With consumers looking for some relief from increasingly complex and expensive wireless data plans, Starbucks is obliging. This past summer, the company made its Wi-Fi network free for customers. And in late October, it added something extra: the Starbucks Digital Network, which will deliver exclusive content to anyone who logs on at its 6,800 company-operated coffee shops in the United States.
Consumers can expect to see wireless access used as an enticement more and more—where it makes economic sense. Mobile devices such as new tablets and e-book readers will increasingly come bundled with data services that are free for a certain period, or subsidized and packaged so that the wireless-specific costs are hidden. Amazon’s Kindle was an early example of this trend. Businesses are also pursuing sponsorship models that give users free access while using certain applications or after viewing ads.
At Starbucks, the new network serves entertainment ranging from e-books to music to restaurant reviews—all in an effort to bring more people to its stores. The average customer spends $4 per visit, and even though some people hang around freeloading on the network for hours, the company’s decision to drop Wi-Fi charges has been profitable. In its most recent quarter, earnings leaped 86 percent, largely because of stronger store traffic.
But in some cases, the economics of sponsoring wireless access may not be viable in the long term.
Google, for example, is giving the gift of Wi-Fi for the holidays this year. From late November to early January, wireless Internet access aboard domestic flights from AirTran, Delta, and Virgin America will be sponsored by its Chrome browser brand. The company expects to provide wireless to 15 million passengers on 700 flights. Typically, flights charge between $10 and $15 for Wi-Fi, more than they do for meals.
Google wouldn’t disclose the specifics of its sponsorship deals with the airlines, but company spokesman Eitan Bencuya did note that paying for people’s onboard wireless is too costly to sustain for more than a short while. Users will be able to access the service from any browser but will probably be sent first to a landing page advertising Chrome. (Last year, Google did a similar sponsorship deal and used it to promote its branded phone, the Nexus One.)

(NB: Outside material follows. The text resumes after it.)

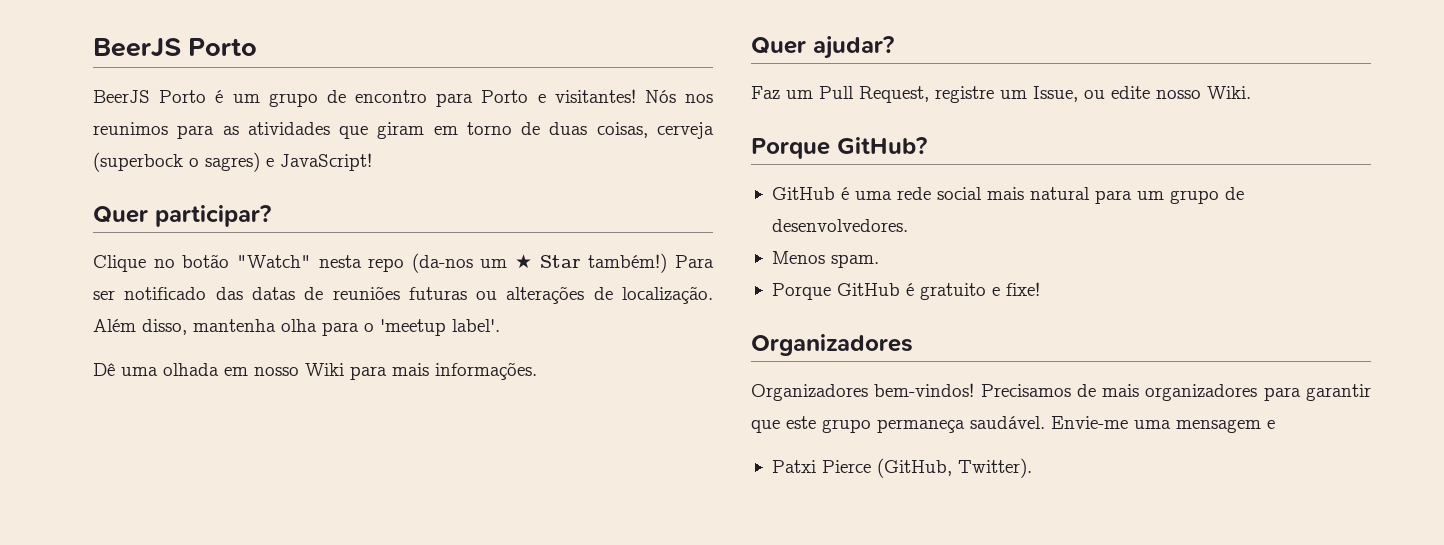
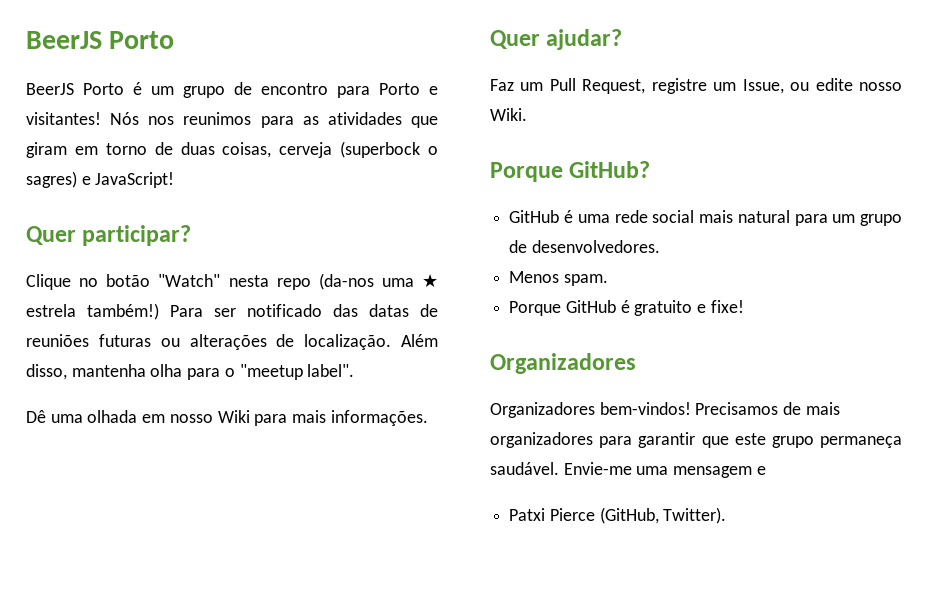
[480,254,581,269] um ★ Star -> [381,273,438,288] [26,304,76,317] uma ★ estrela
[380,319,500,336] 'meetup label'. -> [239,364,355,380] "meetup label".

Consumers will often pay a lot of attention to a sponsor offering free wireless, but that exclusive focus doesn’t come cheap. The Los Angeles-based company Boingo, the leader in providing paid Wi-Fi at hot spots, charges around $60 per thousand impressions for advertising on the pages that greet customers when they first log on at an airport.
That’s far above the cost of typical Internet display ads, which go for about $10 per thousand impressions. The cost is due partly to airport concession fees and partly to the desirable demographic that the ads reach, according to Christian Gunning, director of corporate communications for Boingo. Most people logging on are business travelers, typically 35-to-50-year-old males who make six-figure salaries and drive luxury cars, he says. Usually, in exchange for 15 to 20 minutes of free access, users have to agree to watch an ad for the brand for one to two minutes before logging in. They will also see images related to the brand at multiple points.
But when an advertiser wants to sponsor entirely free access, Gunning says, it has to cover the usual fees of $7.95 per day that Boingo charges mobile users. He thinks that expense will keep sponsored access a relative rarity at airports. Boingo, which runs Wi-Fi networks in 58 airports, generally offers sponsored access in just two or three of them at a time. (Sponsoring brands have included Diet Coke and Lexus.) This means that people who hope to see Wi-Fi remain free in airports or on airplanes will ultimately be disappointed.
Free Wi-Fi, Gunning says, quickly goes from “a profitable connection to a giant sinkhole of money.” When a network is free, he says, up to 10 times as many people use it, which vastly increases the cost of providing fast, reliable access. He doubts that many brands would be willing to handle that for long.
Companies like Google, however, make short-term sponsorship deals with specific goals in mind. In this case, one object is to counter an objection that Bencuya says is often raised to adopting Web applications like the one Google’s browser is designed for: what do you do when you’re somewhere without Internet access, like an airplane? The sponsorship agreement not only gives Chrome a big boost in visibility but also gets people accustomed to the idea that “access is available in more and more places, more and more of the time,” Bencuya says.
But for now, sponsored connectivity makes sense only for companies that can recoup costs directly—through sales of hardware and content or products that people consume every day, such as pricey cups of joe.